Earlier this year I watched the documentary “Citizen Four” about Edward Snowden’s revelations on government spying. Unlike any other documentary I’ve seen, this one had me on the edge of my seat, feeling tense, shocked, and violated all at the same time. Though I have no illegal activities to hide, I can not be comfortable with the level of access the spying agencies have to our computers, cellphones, and other connected devices. Also, the increase of private spying (hacking) is so rampant, it seemed that protection from agency spying might also be increased protection from hacking.
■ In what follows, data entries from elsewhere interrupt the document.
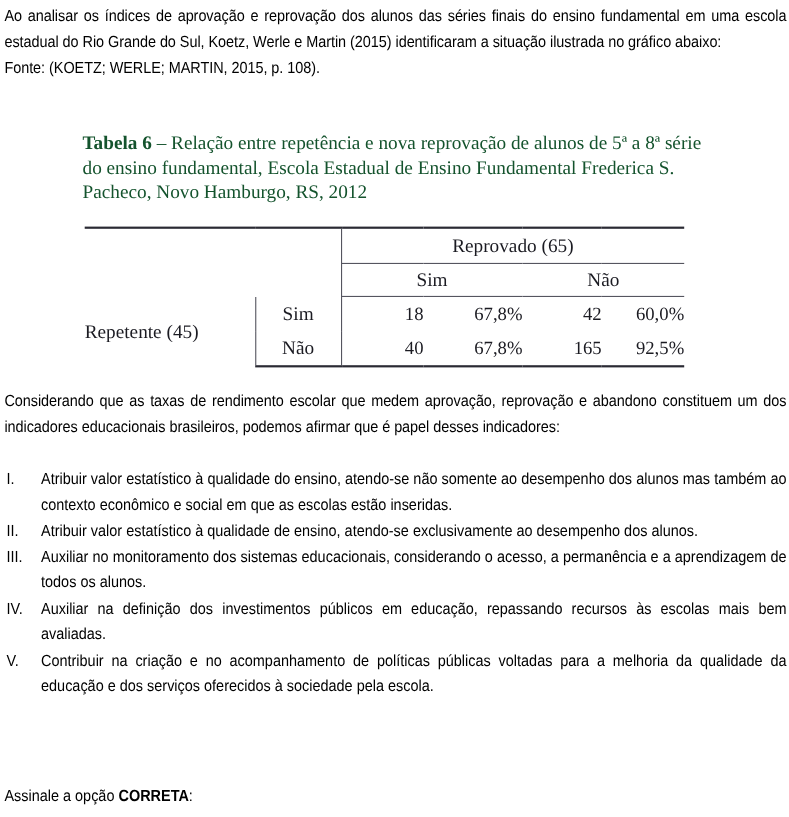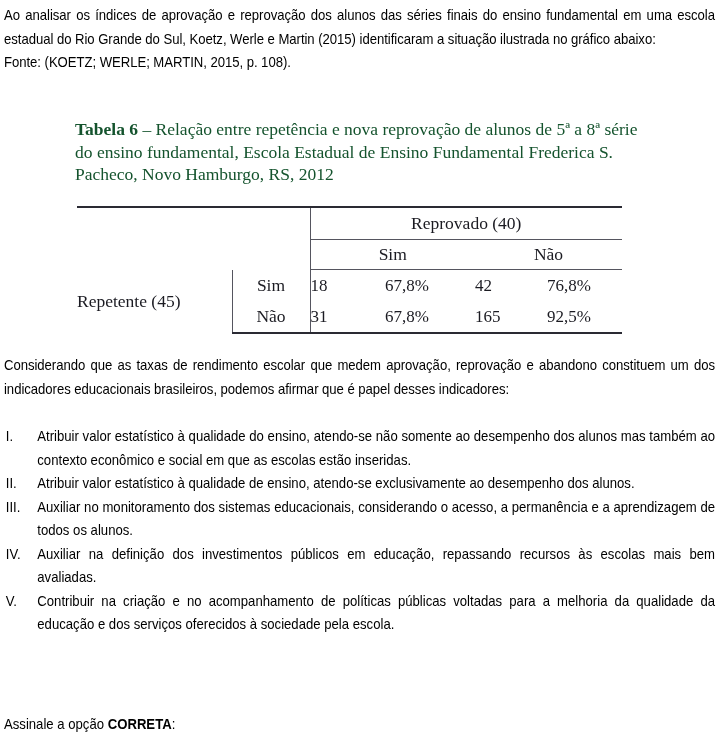--- a/index.html
+++ b/index.html
@@ -189,7 +189,7 @@
         <tr>
           <td class="rule-top"></td>
           <td class="rule-top"></td>
-          <td class="rule-top rule-thin vline h-reprovado" colspan="4">Reprovado (40)</td>
+          <td class="rule-top rule-thin vline h-reprovado" colspan="4">Reprovado (65)</td>
         </tr>
 
         <tr>

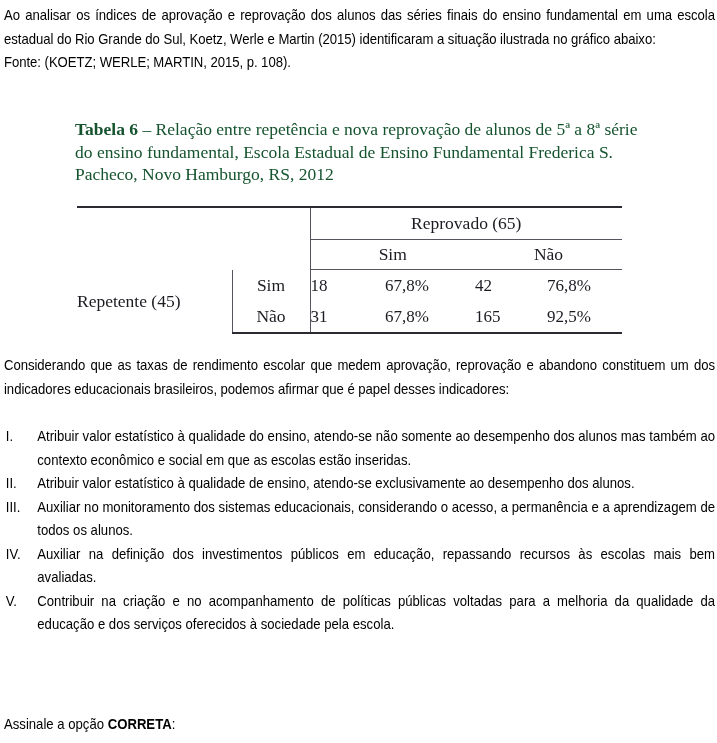--- a/index.html
+++ b/index.html
@@ -108,7 +108,7 @@
     font-size: 17.5px;
     height: 31px;
   }
-  .num { text-align: left; height: 31px; }
+  .num { text-align: right; height: 31px; }
 
   
   #after-table {

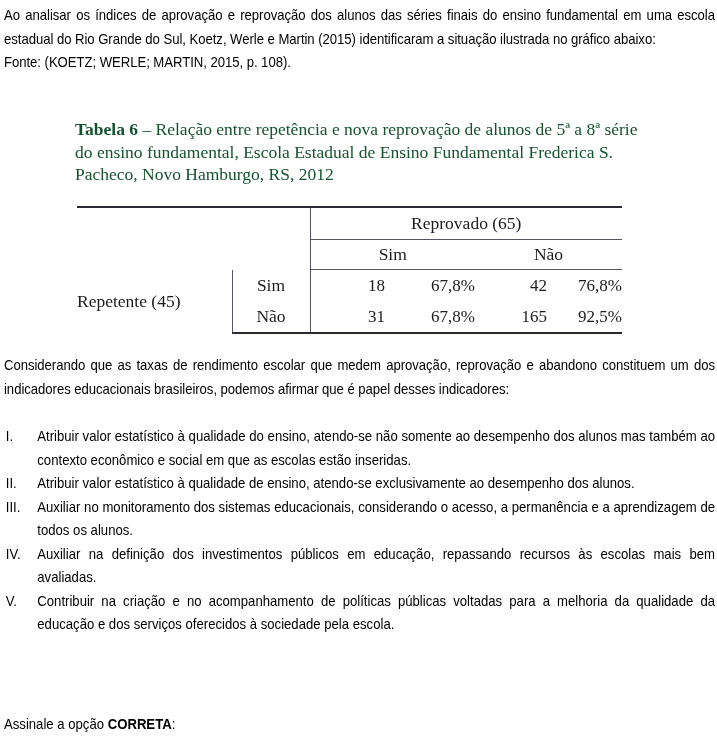--- a/index.html
+++ b/index.html
@@ -205,7 +205,7 @@
           <td class="num vline">18</td>
           <td class="num">67,8%</td>
           <td class="num">42</td>
-          <td class="num">76,8%</td>
+          <td class="num">60,0%</td>
         </tr>
 
         <tr>

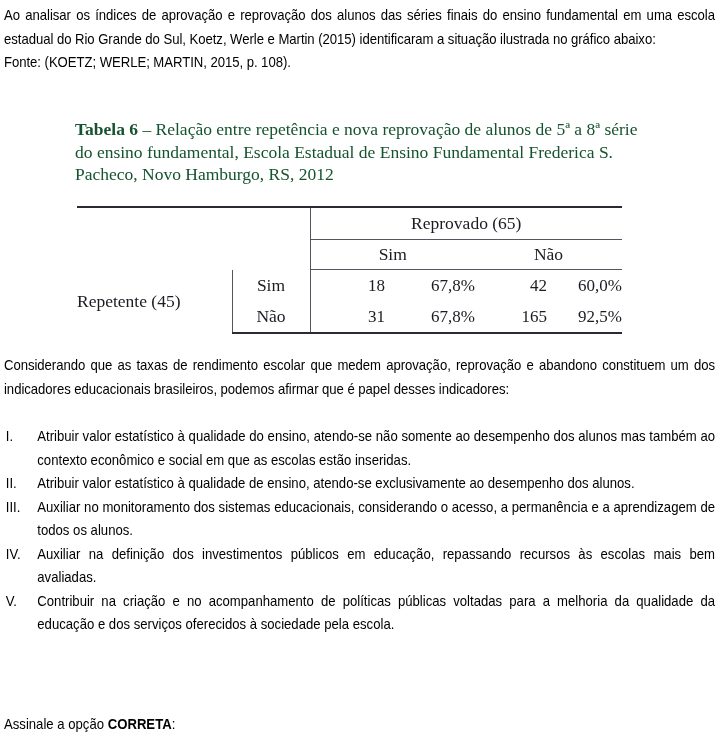--- a/index.html
+++ b/index.html
@@ -210,7 +210,7 @@
 
         <tr>
           <td class="sub-label vline rule-bot">Não</td>
-          <td class="num vline rule-bot">31</td>
+          <td class="num vline rule-bot">40</td>
           <td class="num rule-bot">67,8%</td>
           <td class="num rule-bot">165</td>
           <td class="num rule-bot">92,5%</td>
I decided to step up my game and see if I could maintain privacy in this Orwellian environment. A month of research later, I came up with a solution – VPN. A VPN, or Virtual Private Network – encrypts all your traffic between your device and the VPN server. Here is an example scenario of a regular connection vs a VPN connection:

Scenario: Regular Connection VS VPN

-You and I are at a mom and pop ice cream store
-We are both on our iPhones using the FREE WiFi
-mom and pop have a son with ambitions to be the next “Mr Robot” super hacker
-son set up the FREE WiFi network we are using
-son has taught himself enough Linux and Network Administrator skills to Port Scan, Traffic Sniff, and see everything you are doing on his network (urls, IMs, emails, and more)
-son can NOT see what I’m doing. All he can see is encrypted chunks of data going back and forth to one location, which he can not decrypt

This is VPN. All my data – including URLS, requests, responses, etc – flow through a server in an encrypted connection. When I visit a web page, the url is part of the encrypted data between me and the VPN server, which handles the request to that web page. “Son”, or anyone between me and the VPN (like my internet provider) can not see what pages I visit or what is in my data.

Not All VPN’s are Safe

So what if the VPN provider decides to spy on me? Or logs all my traffic and uploads it to the N.S.A. ? This was something I dug deeper into in my research. My wish list for a VPN service provider evolved into this:

– no logging of my data
– good encryption
– good performance ( bandwidth )
– useable on my computers, phones, tablets (and all at the same time)
– decent price
– good reputation for privacy and reliability

I had VPN connections before with my work, but real privacy is something you have to pay for. On a company VPN, the company can still see your unencrypted traffic, because they operate the VPN server.

Speed

My final choice was Private Internet Access ( which I’ll refer to as PIA ). I have it set up on my Mac, PC, iPhone, Android, and Linux box. You can see PIA’s supported clients here. When not using VPN, I can download up to 12 Megabytes per second on my 100 Megabit connection. On the VPN I’ve reached up to 4 Megabytes per second, but typically cap around 2. These are good speeds considering that the VPN provider has to service many other individuals simultaneously. This is also more than fast enough for YouTube and other video streaming.


Geolocation
I have a choice of servers all over the country and all over the world. This gives me better connections where ever I am, but also allows me to “be” in other places when I need to be. For example, when in Canada, certain web sites re-direct you to the Canadian .ca versions of the page. Your IP location is used for redirection behind the scenes. On PIA, I simply connect to a US VPN server and the problem is solved. This could also hold true for people in countries with censorship and other restrictions, as the agencies blocking certain URLs and IP addresses would never see them in the encrypted VPN traffic.

Hacker Proof?
Other than being digitally safe in the ice cream shop, and being able to spoof my location, VPN has other advantages. My true IP address is never revealed when I surf the internet on VPN. If a hacker was trying to get to my computer via internet, my IP address would appear as one of PIA’s VPN servers. Getting back to my computer via internet should technically be impossible. Although there may be other ways hackers can get to your computer, blocking the passage through the internet is a big step toward safety.